As for why vascular problems impact cognition in such dramatic ways? It has partly to do with how blood vessels supply all-important oxygen to the brain. “Consistently maintaining a healthy blood pressure can support proper blood flow and oxygen delivery to the brain, which are crucial for preserving cognitive abilities,” said Rouse.

Nordvig likened a DASH diet for brain health to using high-quality fuel in a car. “People understand that more expensive, higher-octane gas keeps the engine cleaner. This is a good parallel to what food is to the body and to the brain,” she said. “Diet (and avoidance of toxins) throughout the lifespan, coupled with exercise and cognitive stimulation, are all critical to build and reinforce our neurons.”

DASH Diet May Be Especially Beneficial for Women 

Since women are more likely than men to experience cognitive decline in their later years, this new research on the diet-brain connection is especially pertinent.

That said, science has yet to uncover exactly why women are at higher risk.
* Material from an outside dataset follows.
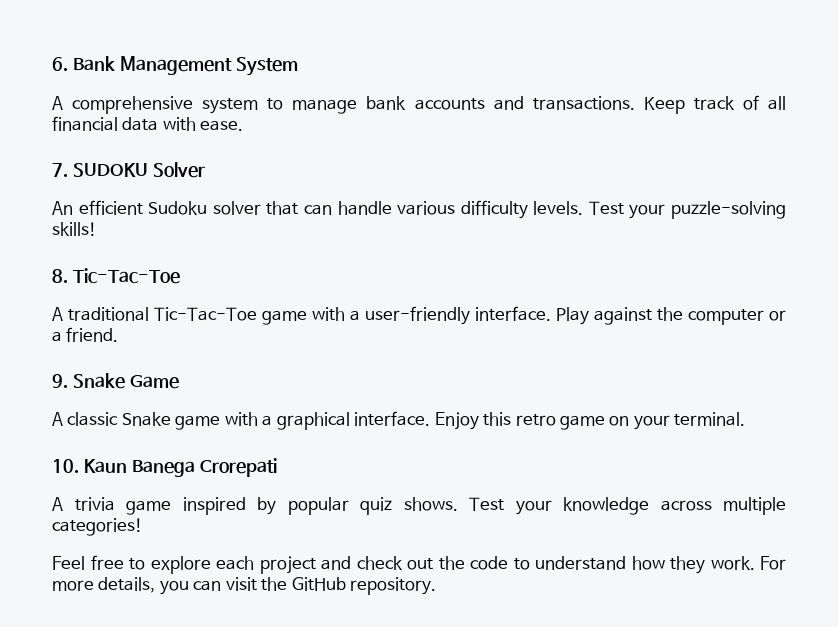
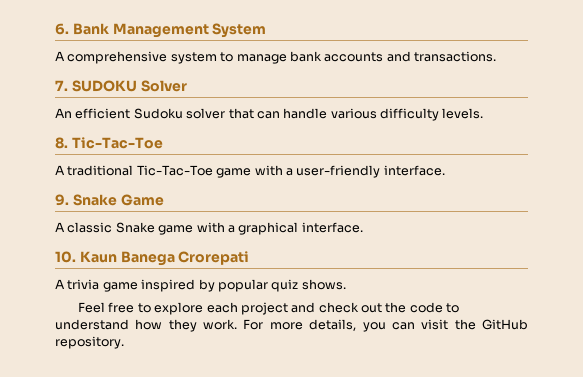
- Keep track of all financial data with ease.
- Test your puzzle-solving skills!
- Play against the computer or a friend.
- Enjoy this retro game on your terminal.
- Test your knowledge across multiple categories!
Wald points out that women tend to live longer than men, and since advanced age is a major factor in cognitive decline, this may be a primary underlying cause.

Regardless of the underlying mechanism, it’s possible that both men and women could benefit from a DASH diet for brain health. “Men suffer from hypertension just like women, and I would expect those men to benefit from the DASH diet too,” Nordvig said.

Want to get started on a DASH diet to boost brain and heart health? Consult a registered dietitian or visit the National Heart, Lung, and Blood Institute’s guide.